▽
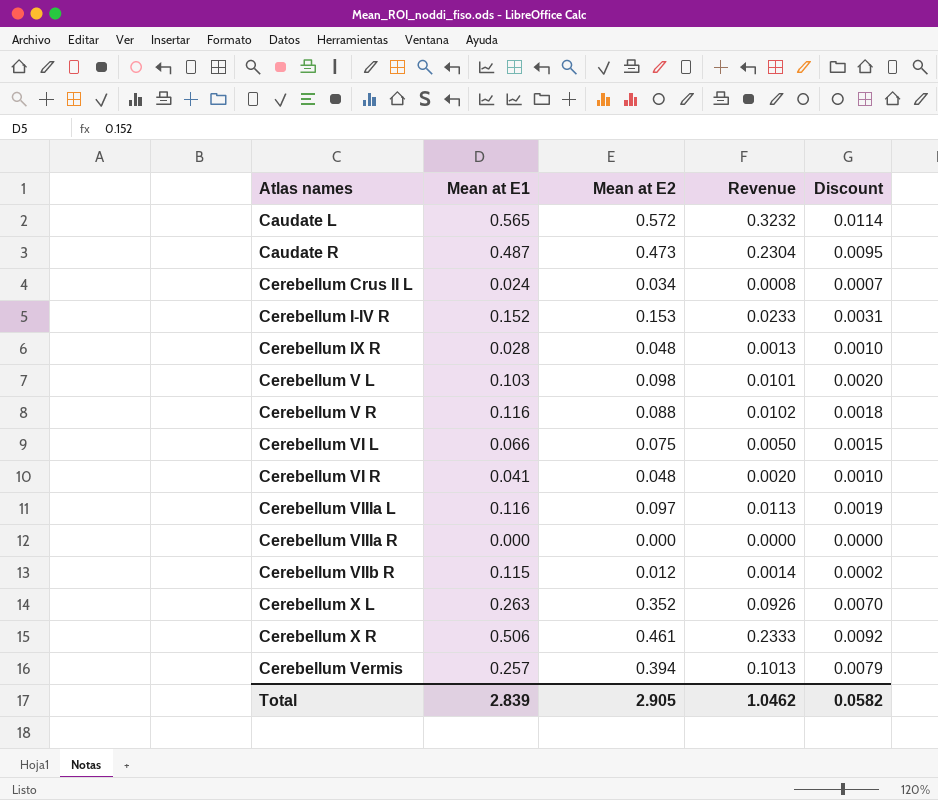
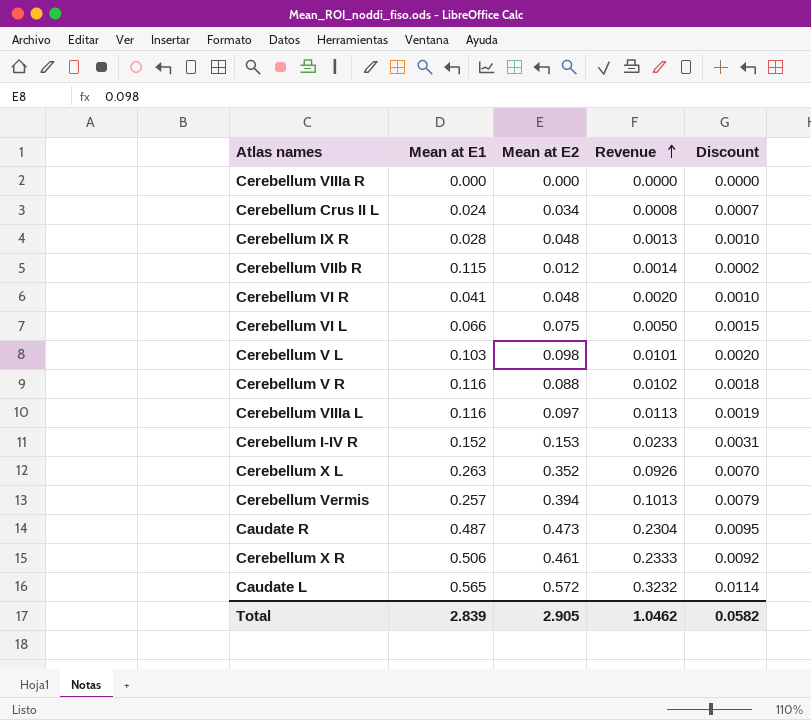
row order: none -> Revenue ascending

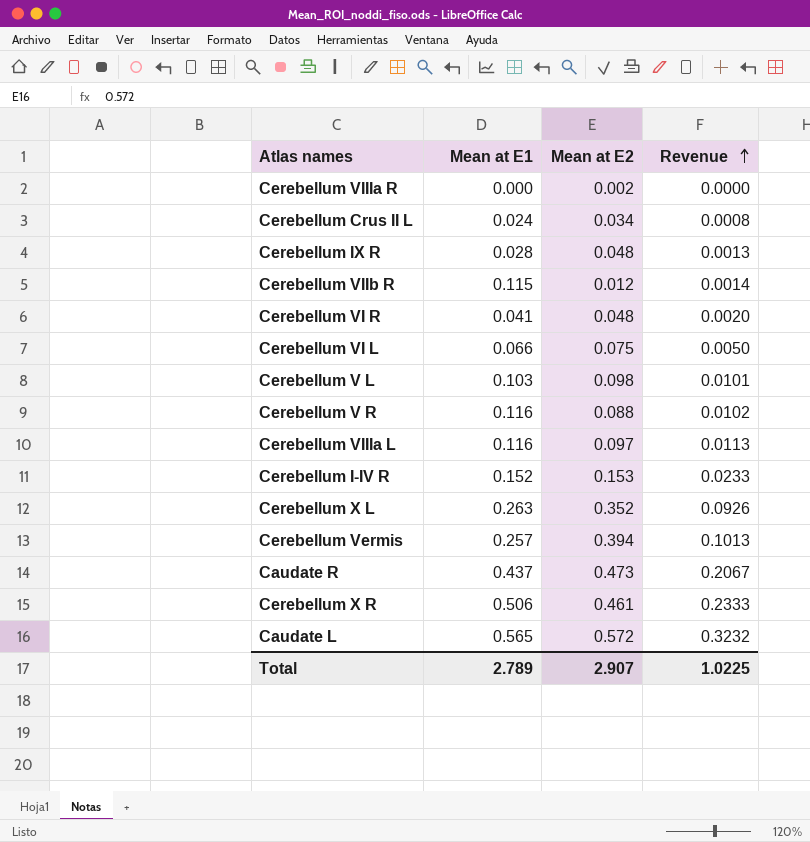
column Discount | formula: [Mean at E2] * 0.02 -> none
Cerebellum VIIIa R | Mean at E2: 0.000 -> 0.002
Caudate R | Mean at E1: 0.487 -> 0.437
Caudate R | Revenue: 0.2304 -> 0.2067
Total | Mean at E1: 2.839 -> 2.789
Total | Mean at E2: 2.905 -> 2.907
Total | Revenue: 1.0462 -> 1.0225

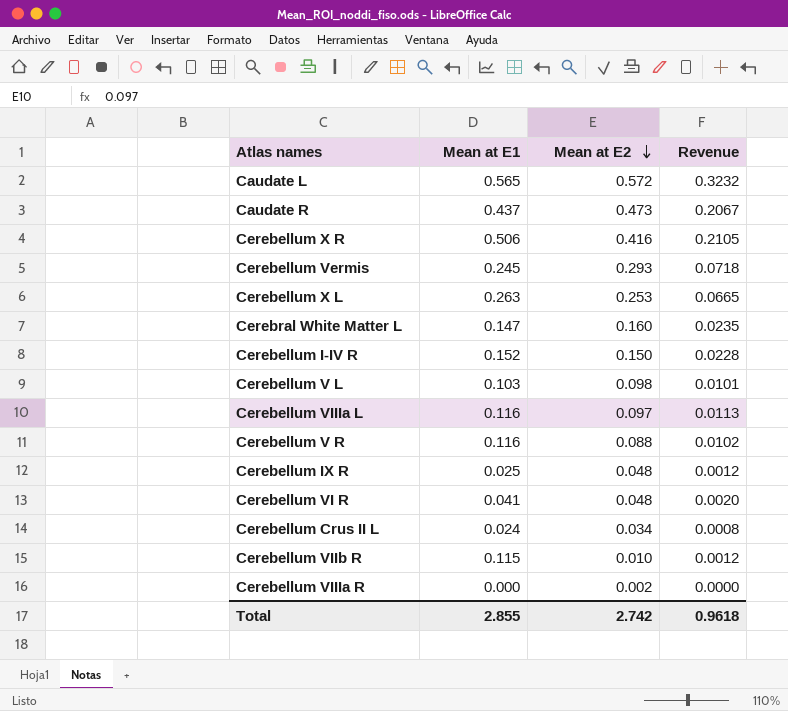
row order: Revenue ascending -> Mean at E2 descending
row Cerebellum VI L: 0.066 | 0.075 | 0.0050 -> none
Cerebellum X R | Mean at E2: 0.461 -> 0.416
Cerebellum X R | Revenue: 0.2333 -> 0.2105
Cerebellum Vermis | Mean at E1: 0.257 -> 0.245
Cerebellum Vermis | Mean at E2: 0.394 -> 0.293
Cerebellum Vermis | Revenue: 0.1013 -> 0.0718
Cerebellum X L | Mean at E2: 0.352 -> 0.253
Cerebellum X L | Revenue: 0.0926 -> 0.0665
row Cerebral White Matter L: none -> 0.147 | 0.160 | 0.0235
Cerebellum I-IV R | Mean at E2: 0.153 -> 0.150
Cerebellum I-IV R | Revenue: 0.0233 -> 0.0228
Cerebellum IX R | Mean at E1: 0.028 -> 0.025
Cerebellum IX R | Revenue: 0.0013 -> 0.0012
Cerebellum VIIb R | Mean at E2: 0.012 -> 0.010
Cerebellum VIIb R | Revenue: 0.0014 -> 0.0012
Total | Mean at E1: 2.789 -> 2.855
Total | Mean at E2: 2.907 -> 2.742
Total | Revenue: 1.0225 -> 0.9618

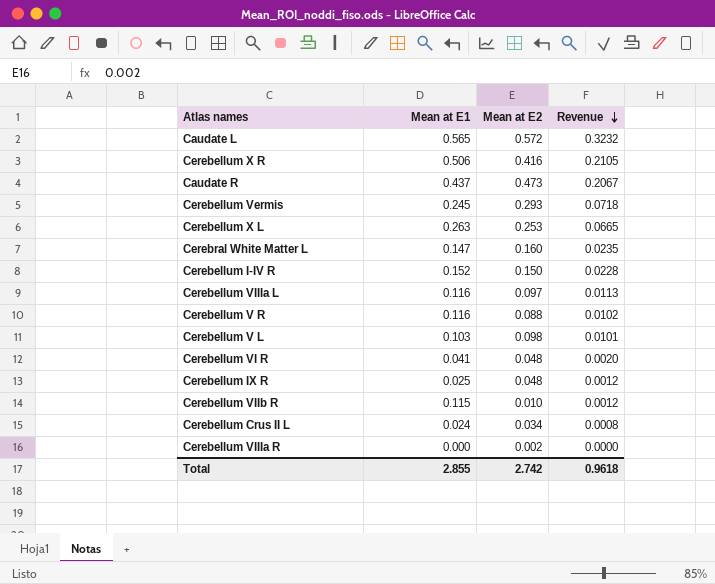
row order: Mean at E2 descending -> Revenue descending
△
(Task details)
In the material above, retype exactly the lines that run from the one containing "Cerebellum X L | Mean at E2: 0.352 -> 0.253" through the last line, and keep out the pictures.

(Task result)
Cerebellum X L | Mean at E2: 0.352 -> 0.253
Cerebellum X L | Revenue: 0.0926 -> 0.0665
row Cerebral White Matter L: none -> 0.147 | 0.160 | 0.0235
Cerebellum I-IV R | Mean at E2: 0.153 -> 0.150
Cerebellum I-IV R | Revenue: 0.0233 -> 0.0228
Cerebellum IX R | Mean at E1: 0.028 -> 0.025
Cerebellum IX R | Revenue: 0.0013 -> 0.0012
Cerebellum VIIb R | Mean at E2: 0.012 -> 0.010
Cerebellum VIIb R | Revenue: 0.0014 -> 0.0012
Total | Mean at E1: 2.789 -> 2.855
Total | Mean at E2: 2.907 -> 2.742
Total | Revenue: 1.0225 -> 0.9618

row order: Mean at E2 descending -> Revenue descending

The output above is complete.